AI Code Generators Default to React Because Vue Is a DSL, Not Pure JavaScript
Teams betting on AI-assisted development face a real productivity asymmetry: React's everything-is-JavaScript design aligns with how language models predict tokens, while Vue's template DSL introduces a structural tax that produces more hallucinations, broken bindings, and refactoring friction. The choice is no longer just about developer ergonomics; it directly affects how reliably an AI agent can generate and maintain code.
When AI coding assistants generate frontend components without explicit framework instructions, they default to React and Tailwind CSS. The common explanation — more React code exists in training data — misses the structural reason. Large models predict tokens best inside a single, Turing-complete language. React's JSX is pure JavaScript at the AST level, so control flow, mapping, and composition stay in one coherent context. Vue splits logic across a template DSL and a script block, forcing the model to maintain two disconnected contexts that drift apart as files grow past a few hundred lines.

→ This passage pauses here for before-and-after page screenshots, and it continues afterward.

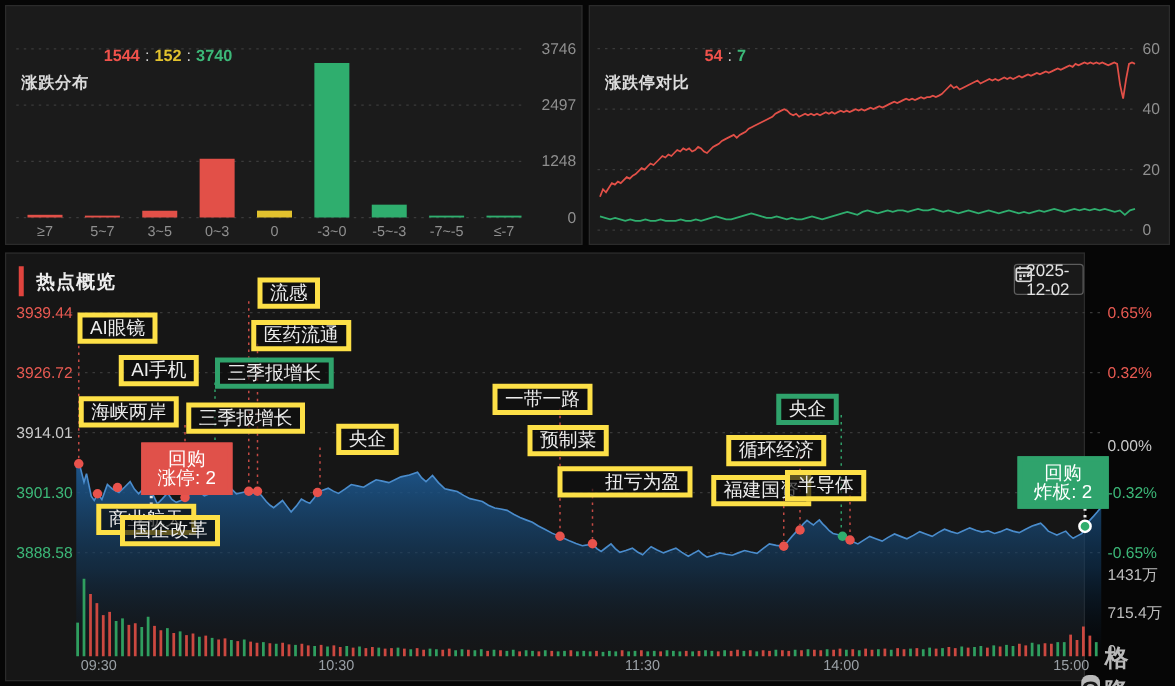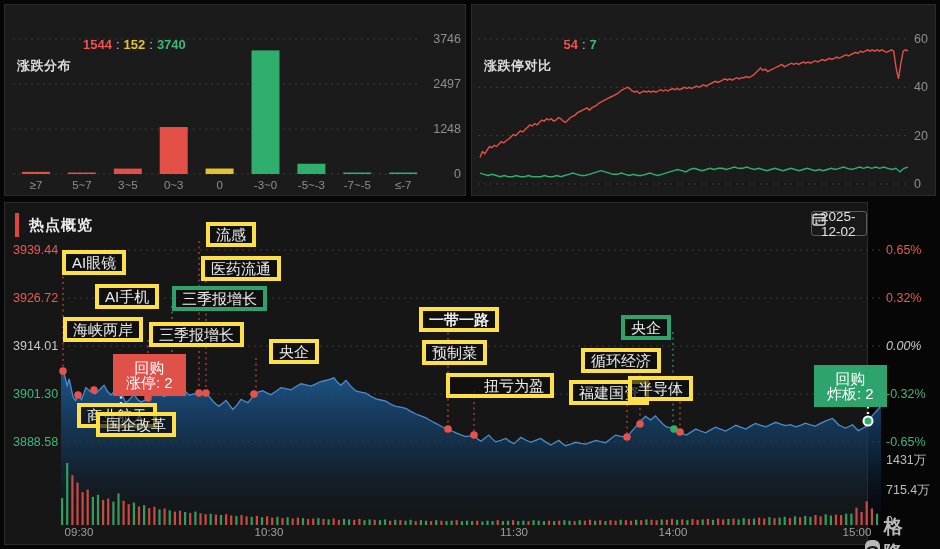--- a/index.html
+++ b/index.html
@@ -331,37 +331,37 @@
         <text x="852" y="333" fill="#9aa0a6" font-size="11.5" text-anchor="middle">15:00</text>
       </svg>
     <div id="axis-layer">
         <div class="axlab" style="color: rgb(232, 90, 82); top: 47px; left: 8px;">3939.44</div>
         <div class="axlab" style="color: rgb(232, 90, 82); top: 95px; left: 8px;">3926.72</div>
         <div class="axlab" style="color: rgb(201, 201, 201); top: 143px; left: 8px;">3914.01</div>
         <div class="axlab" style="color: rgb(60, 184, 120); top: 191px; left: 8px;">3901.30</div>
         <div class="axlab" style="color: rgb(60, 184, 120); top: 239px; left: 8px;">3888.58</div>
         <div class="axlab" style="color: rgb(232, 90, 82); top: 47px; left: 881px;">0.65%</div>
         <div class="axlab" style="color: rgb(232, 90, 82); top: 95px; left: 881px;">0.32%</div>
-        <div class="axlab" style="color: rgb(201, 201, 201); top: 143px; left: 881px; font-style: italic;">0.00%</div>
+        <div class="axlab" style="color: rgb(201, 201, 201); top: 154px; left: 881px;">0.00%</div>
         <div class="axlab" style="color: rgb(60, 184, 120); top: 191px; left: 881px;">-0.32%</div>
         <div class="axlab" style="color: rgb(60, 184, 120); top: 239px; left: 881px;">-0.65%</div>
         <div class="axlab" style="color: rgb(189, 189, 189); top: 257px; left: 881px;">1431万</div>
         <div class="axlab" style="color: rgb(189, 189, 189); top: 287px; left: 881px;">715.4万</div>
         <div class="axlab" style="color: rgb(189, 189, 189); top: 318px; left: 881px;">0</div>
       </div>
     <div id="tags-layer">
         <div class="tag red" style="left: 201px; top: 19px;">流感</div>
         <div class="tag red" style="left: 57px; top: 47px;">AI眼镜</div>
         <div class="tag red" style="left: 196px; top: 53px;">医药流通</div>
         <div class="tag red" style="left: 58px; top: 81px; margin-left: 32px;">AI手机</div>
         <div class="tag green" style="left: 167px; top: 83px;">三季报增长</div>
         <div class="tag red" style="left: 58px; top: 114px;">海峡两岸</div>
         <div class="tag red" style="left: 144px; top: 119px;">三季报增长</div>
         <div class="tag red" style="left: 264px; top: 136px;">央企</div>
-        <div class="tag red" style="left: 414px; top: 104px; font-weight: bold;">一带一路</div>
+        <div class="tag red" style="left: 389px; top: 104px;">一带一路</div>
         <div class="tag red" style="left: 417px; top: 137px;">预制菜</div>
         <div class="tag red" style="left: 441px; top: 170px; padding-left: 34px;">扭亏为盈</div>
         <div class="tag fill-red" style="left: 108px; top: 151px;">
           <div>回购</div>
           <div>涨停: 2</div>
         </div>
         <div class="tag red" style="left: 72px; top: 200px;">商业航天</div>
         <div class="tag red" style="left: 91px; top: 209px;">国企改革</div>
         <div class="tag green" style="left: 616px; top: 112px;">央企</div>
         <div class="tag red" style="left: 576px; top: 145px;">循环经济</div>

Component splitting amplifies the gap. React lets a model extract a new function inline in the same file. Vue requires a new `.vue` file, import paths, props, and emits — multi-file operations where AI tools still stumble. The ecosystem compounds this: Shadcn UI's copy-paste source-code model gives AI full visibility into every pixel, while Vue's dominant libraries ship as opaque npm packages the model cannot inspect, leaving it to guess at configuration parameters.
The framework debate shifts from developer experience to machine parsability: a framework that is easier for humans to reason about can be harder for a token-prediction model to generate correctly.
Vue's separation of concerns — often cited as its strength for human teams — becomes a liability when the code author is a model that excels at linear, single-context generation.
Component-library packaging strategy now directly affects AI usability. Black-box npm packages block the model from reading source code, making customization a guessing game that produces broken output.
Multi-file generation and path resolution remain a weak spot across AI coding tools, which penalizes frameworks and conventions that require frequent file creation for routine refactoring.